Task input Block Start
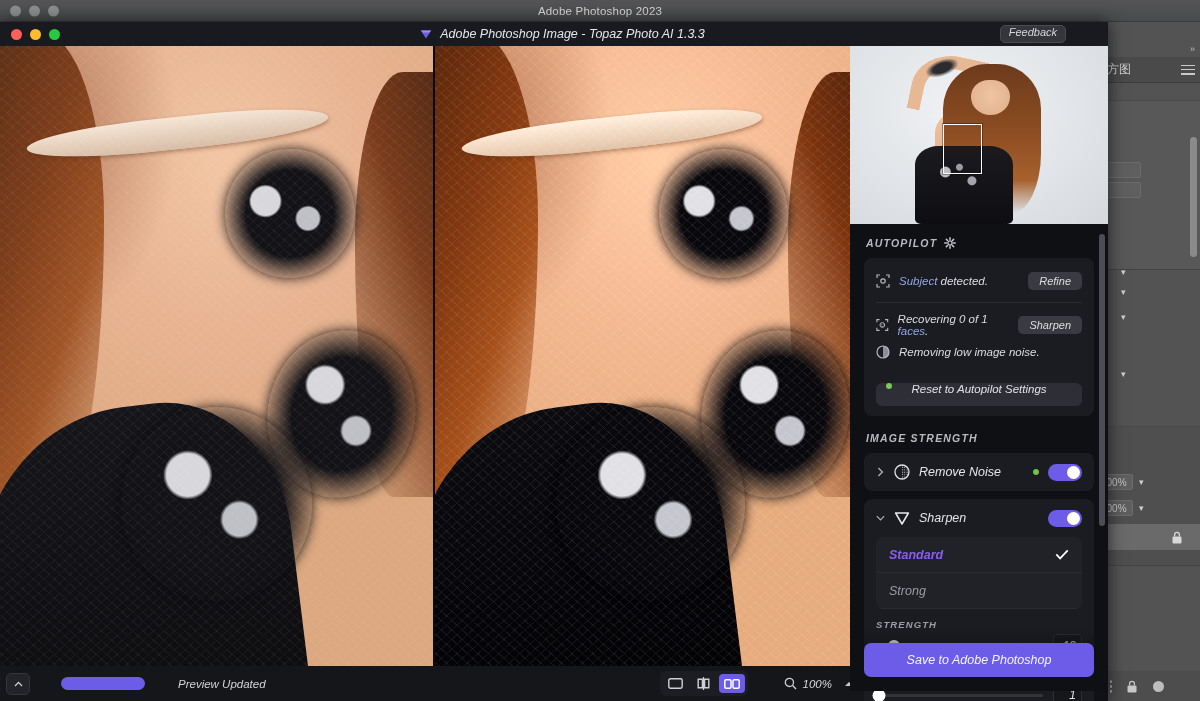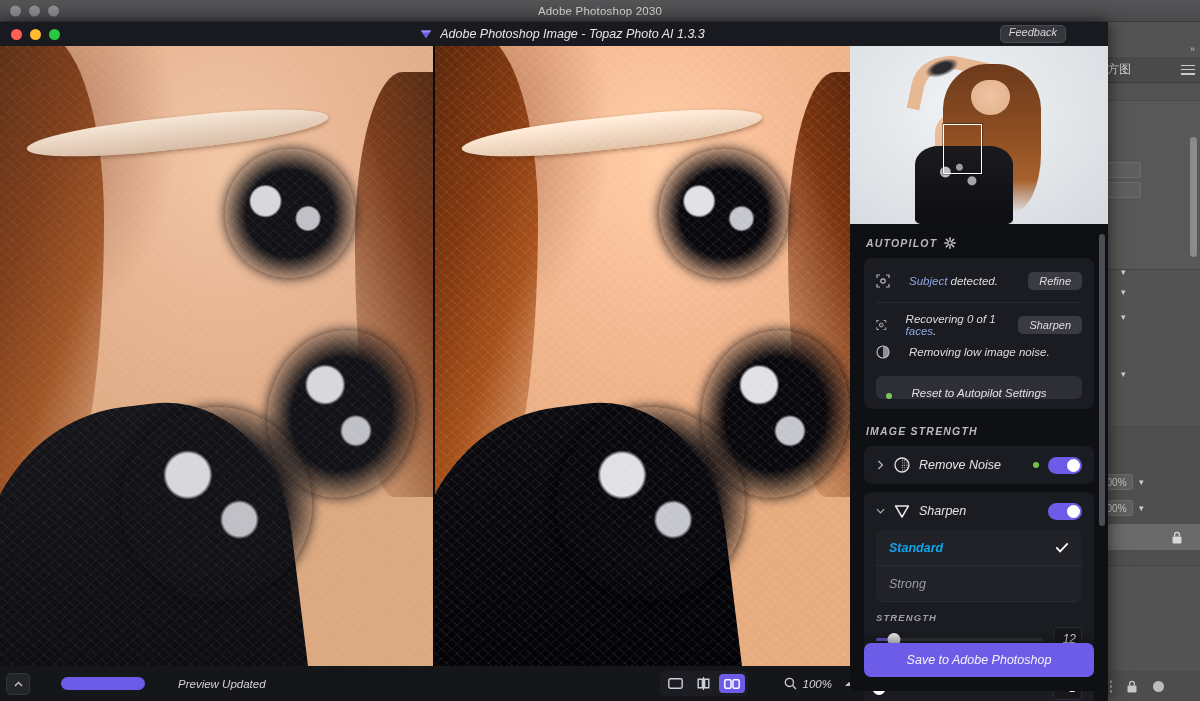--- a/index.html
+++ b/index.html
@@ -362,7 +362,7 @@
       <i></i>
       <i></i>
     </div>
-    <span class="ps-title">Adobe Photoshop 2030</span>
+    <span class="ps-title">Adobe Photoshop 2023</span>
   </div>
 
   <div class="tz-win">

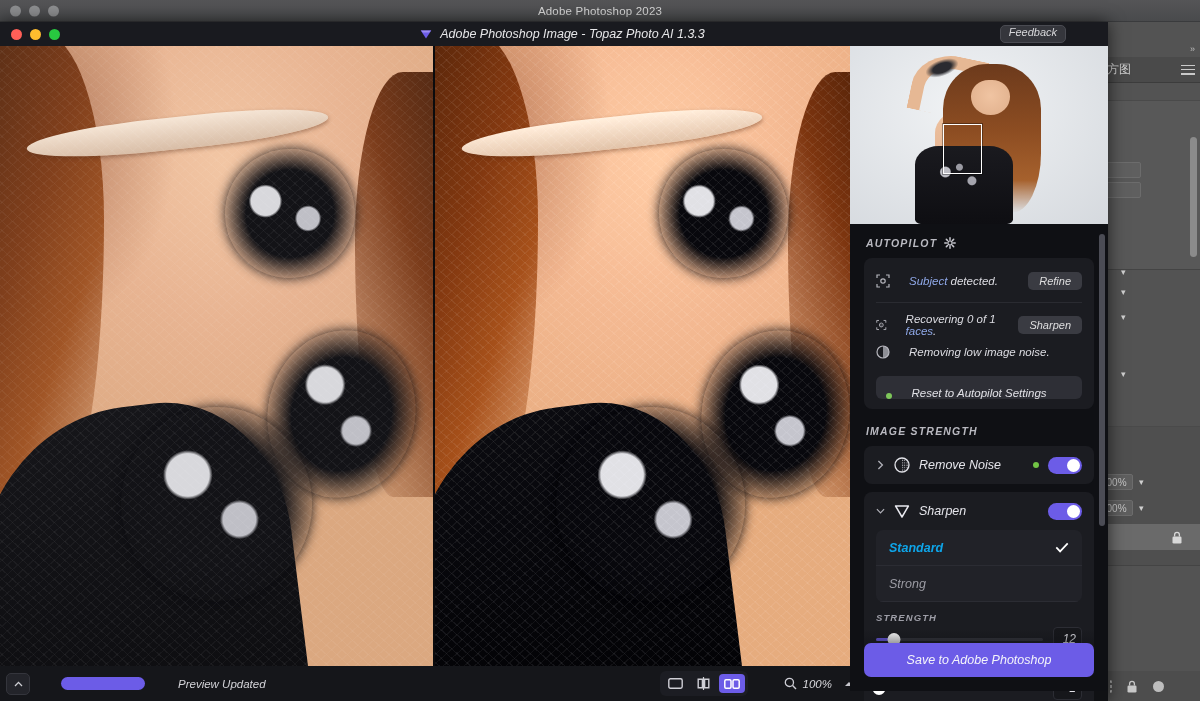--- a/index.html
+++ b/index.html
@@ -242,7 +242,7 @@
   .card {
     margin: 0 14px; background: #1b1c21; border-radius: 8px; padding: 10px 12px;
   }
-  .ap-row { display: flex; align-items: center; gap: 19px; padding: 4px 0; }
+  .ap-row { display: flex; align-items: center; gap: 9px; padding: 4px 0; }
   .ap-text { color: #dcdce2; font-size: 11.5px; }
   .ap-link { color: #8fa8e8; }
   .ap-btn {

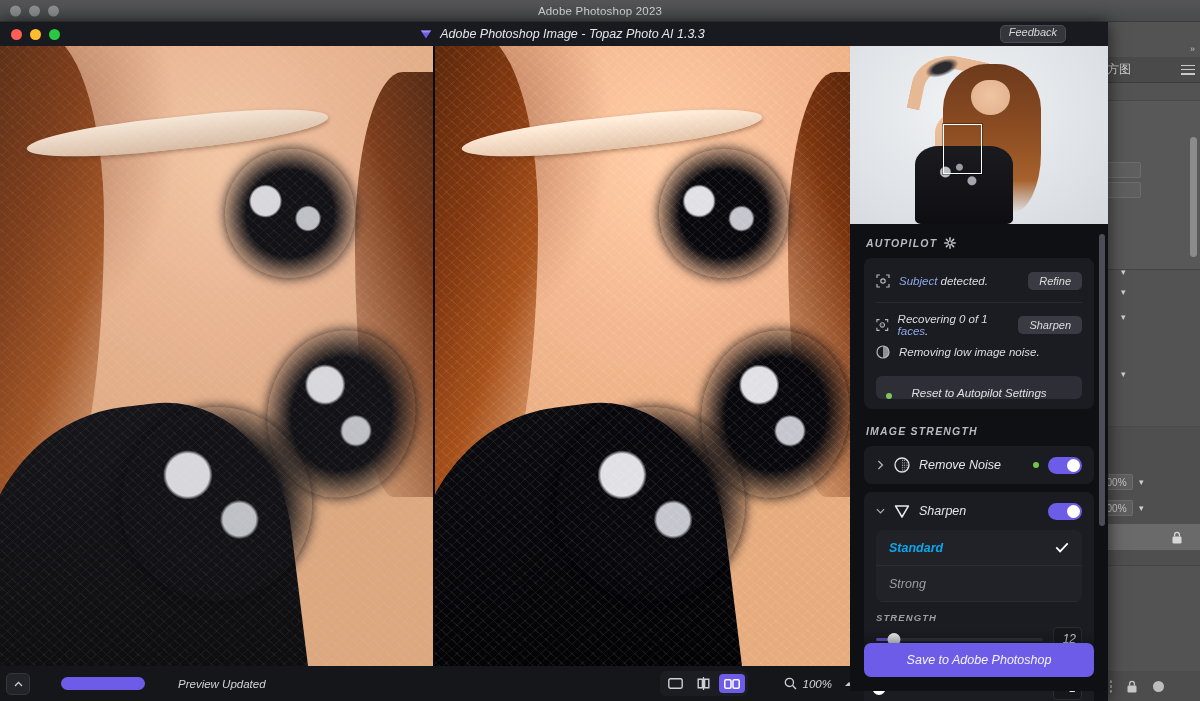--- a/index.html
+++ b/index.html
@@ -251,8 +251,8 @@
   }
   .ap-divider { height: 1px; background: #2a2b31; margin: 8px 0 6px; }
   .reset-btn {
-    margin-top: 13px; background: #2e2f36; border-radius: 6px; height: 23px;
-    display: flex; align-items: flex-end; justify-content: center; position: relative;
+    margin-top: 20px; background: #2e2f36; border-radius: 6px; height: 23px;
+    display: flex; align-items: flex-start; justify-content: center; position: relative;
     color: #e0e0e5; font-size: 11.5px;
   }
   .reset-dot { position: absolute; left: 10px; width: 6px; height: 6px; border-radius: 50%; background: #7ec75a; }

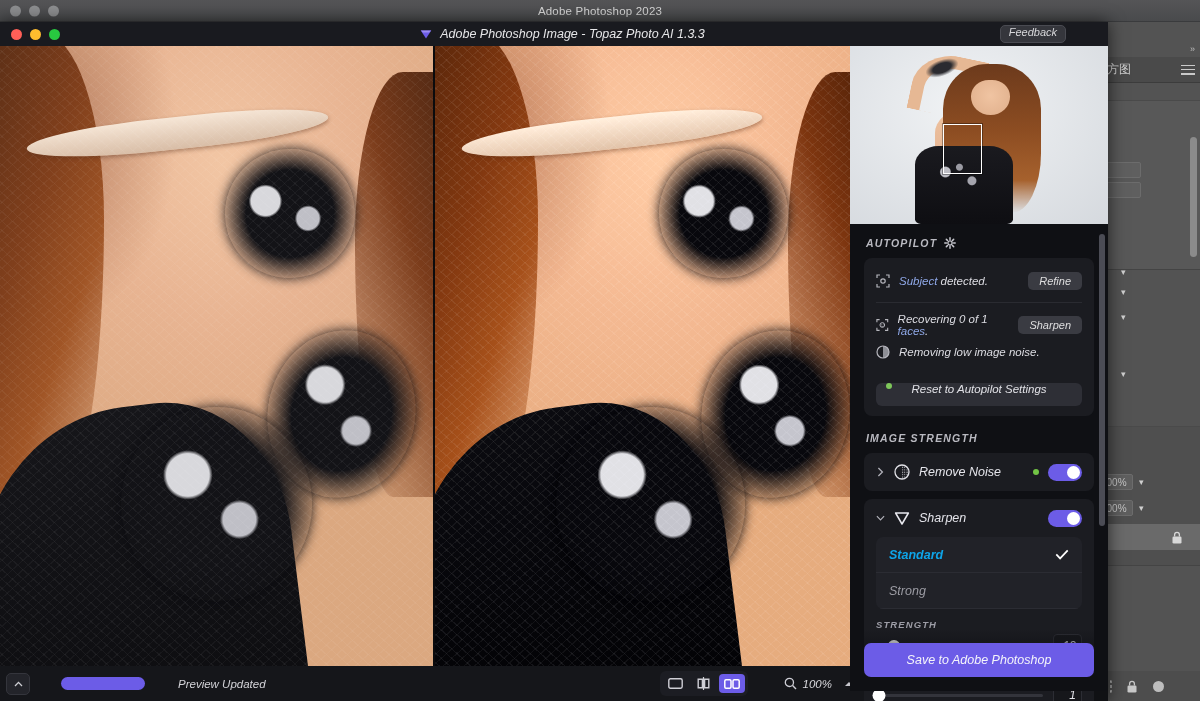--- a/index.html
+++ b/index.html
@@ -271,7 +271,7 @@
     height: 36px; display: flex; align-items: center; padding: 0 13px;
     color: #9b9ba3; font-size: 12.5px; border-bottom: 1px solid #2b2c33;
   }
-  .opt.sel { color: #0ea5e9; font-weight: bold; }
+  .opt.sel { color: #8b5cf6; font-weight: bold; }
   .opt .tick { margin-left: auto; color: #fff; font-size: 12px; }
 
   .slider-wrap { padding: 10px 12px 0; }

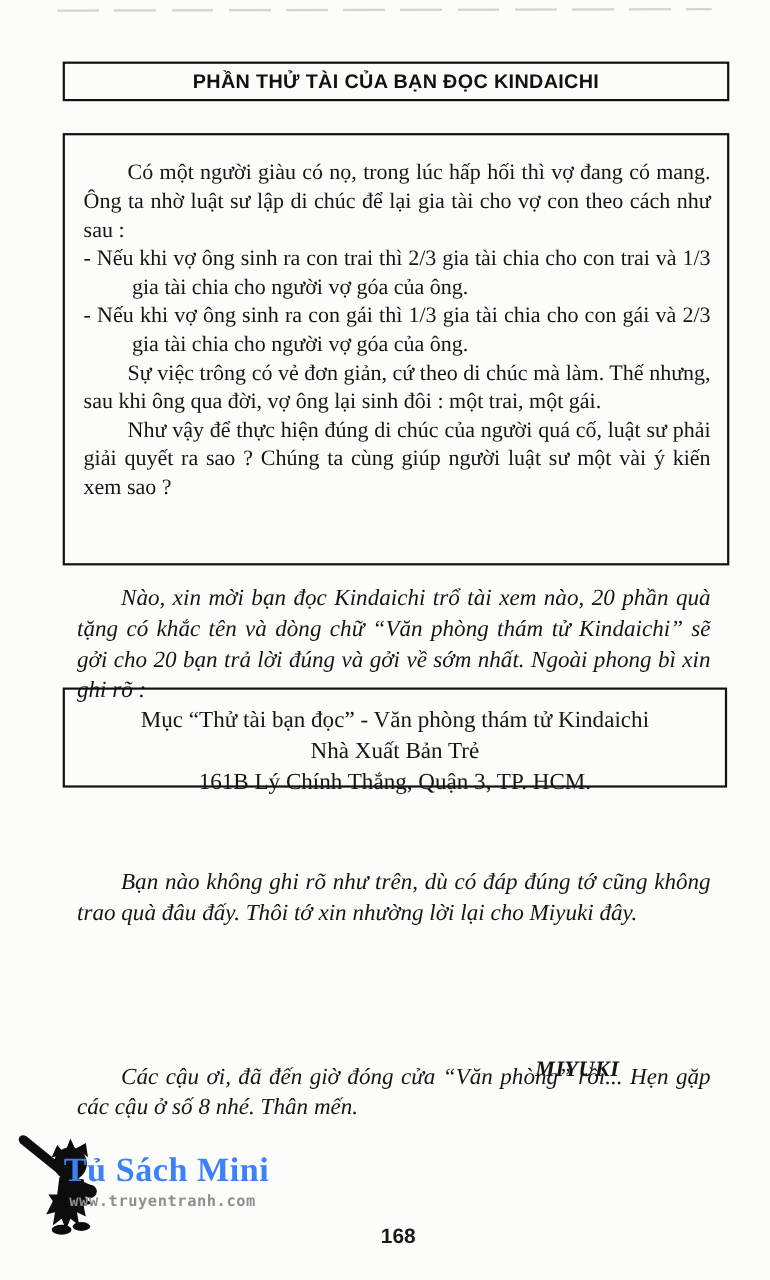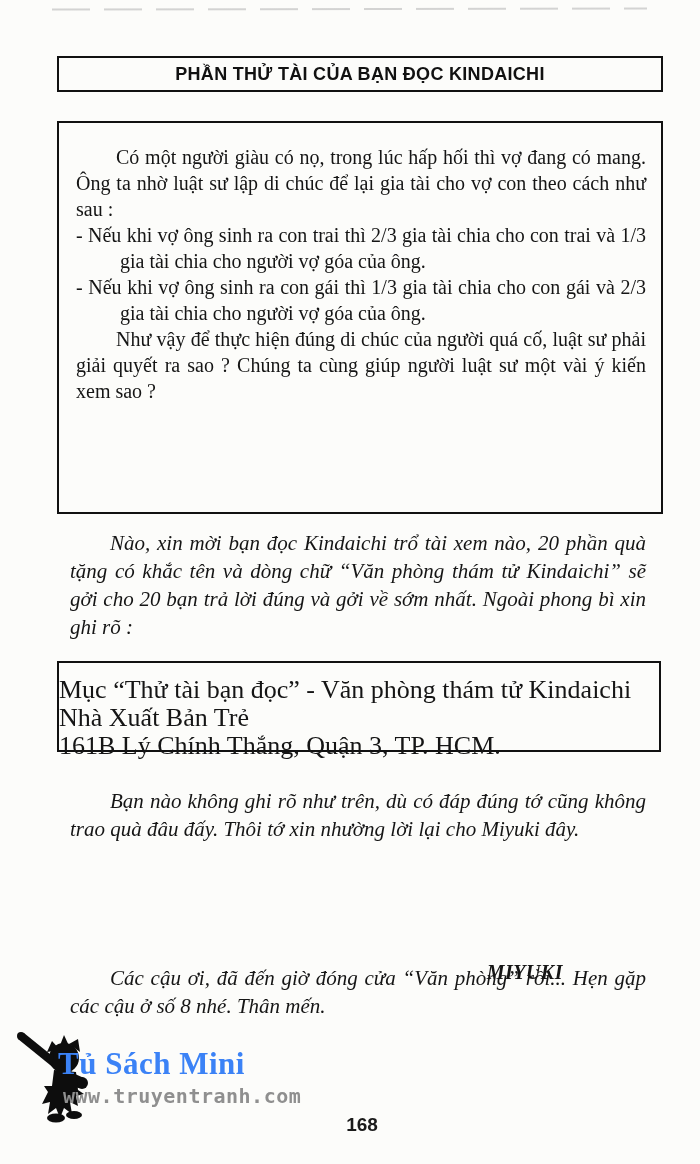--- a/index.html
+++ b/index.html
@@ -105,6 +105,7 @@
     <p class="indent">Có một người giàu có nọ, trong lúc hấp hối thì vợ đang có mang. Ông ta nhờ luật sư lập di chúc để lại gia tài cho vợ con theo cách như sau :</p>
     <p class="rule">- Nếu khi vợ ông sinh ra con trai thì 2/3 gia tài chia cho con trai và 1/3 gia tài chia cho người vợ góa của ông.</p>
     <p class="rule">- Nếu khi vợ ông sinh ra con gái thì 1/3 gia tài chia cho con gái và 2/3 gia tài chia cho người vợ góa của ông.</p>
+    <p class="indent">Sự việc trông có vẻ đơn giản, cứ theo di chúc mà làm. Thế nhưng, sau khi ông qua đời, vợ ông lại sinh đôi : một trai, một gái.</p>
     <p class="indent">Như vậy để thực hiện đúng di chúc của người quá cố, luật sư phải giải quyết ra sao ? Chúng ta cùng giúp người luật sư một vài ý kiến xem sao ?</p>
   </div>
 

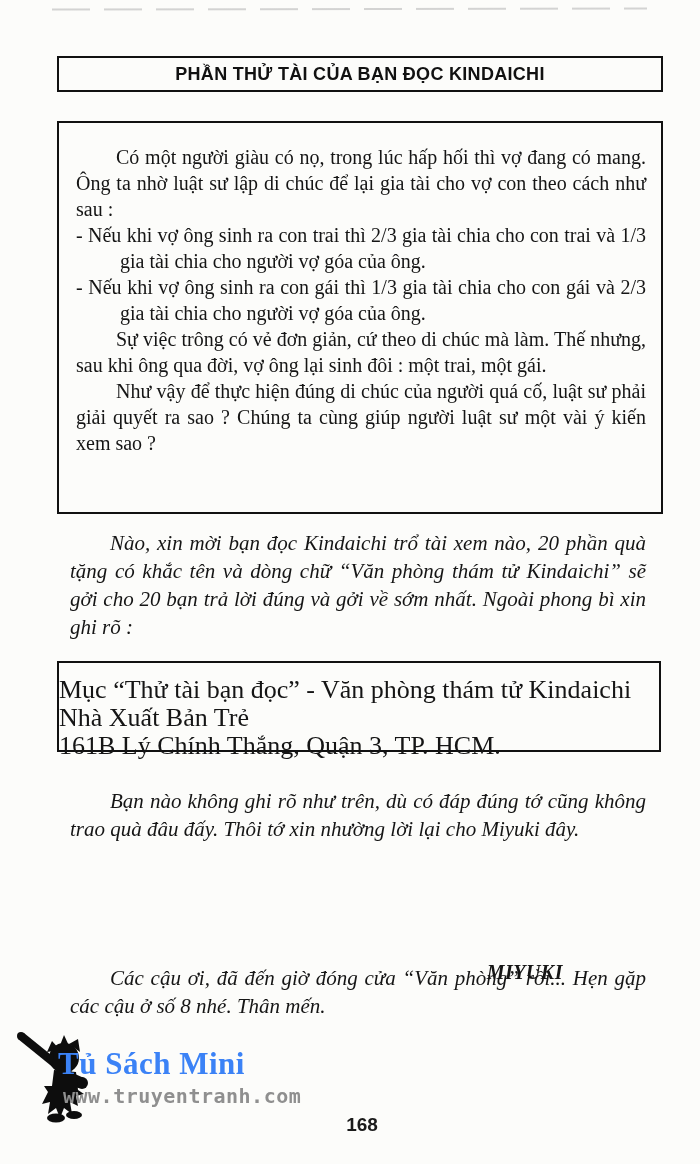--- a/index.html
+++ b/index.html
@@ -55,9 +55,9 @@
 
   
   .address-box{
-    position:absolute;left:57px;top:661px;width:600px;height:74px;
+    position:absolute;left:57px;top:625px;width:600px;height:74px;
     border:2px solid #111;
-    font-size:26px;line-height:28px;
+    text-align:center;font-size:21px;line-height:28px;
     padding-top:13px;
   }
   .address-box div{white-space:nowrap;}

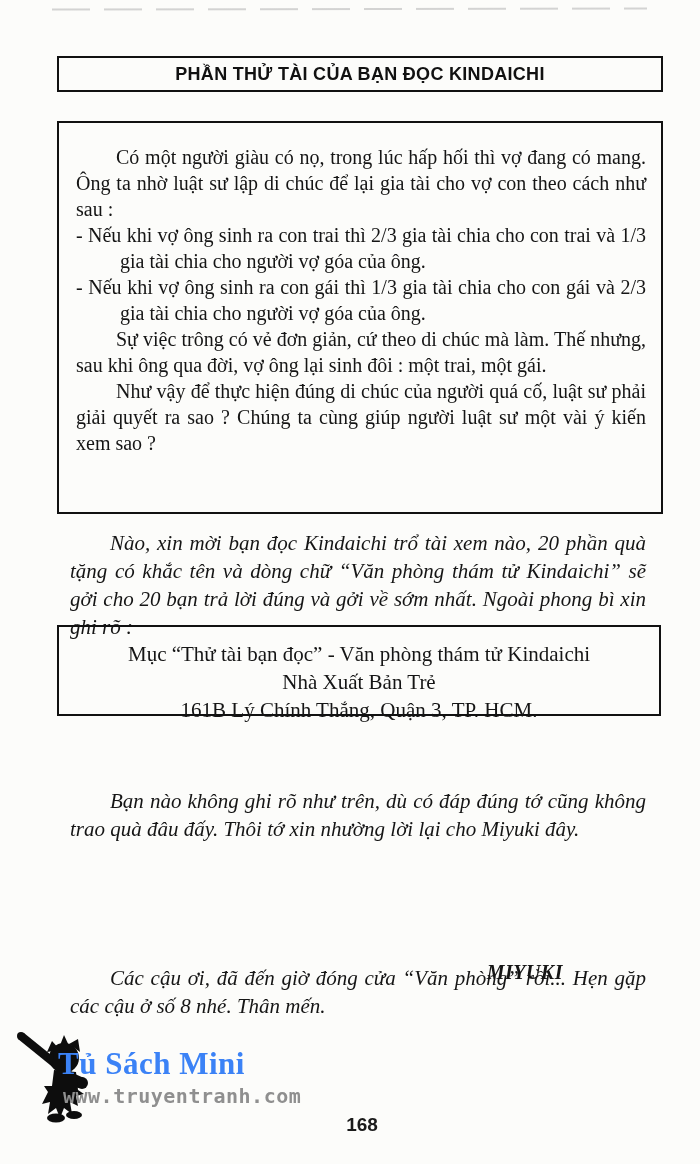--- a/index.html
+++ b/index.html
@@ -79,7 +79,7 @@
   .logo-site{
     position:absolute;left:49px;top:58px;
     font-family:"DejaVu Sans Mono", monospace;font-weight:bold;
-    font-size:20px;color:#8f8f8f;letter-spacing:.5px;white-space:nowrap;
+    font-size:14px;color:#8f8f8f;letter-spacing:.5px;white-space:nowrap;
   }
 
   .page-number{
Task input Block End
Exercise details: With "width" as the string to find, copy every line of the records that holds it.

The completed task:
   .reset-dot { position: absolute; left: 10px; width: 6px; height: 6px; border-radius: 50%; background: #7ec75a; }
-    position:absolute;left:57px;top:661px;width:600px;height:74px;
+    position:absolute;left:57px;top:625px;width:600px;height:74px;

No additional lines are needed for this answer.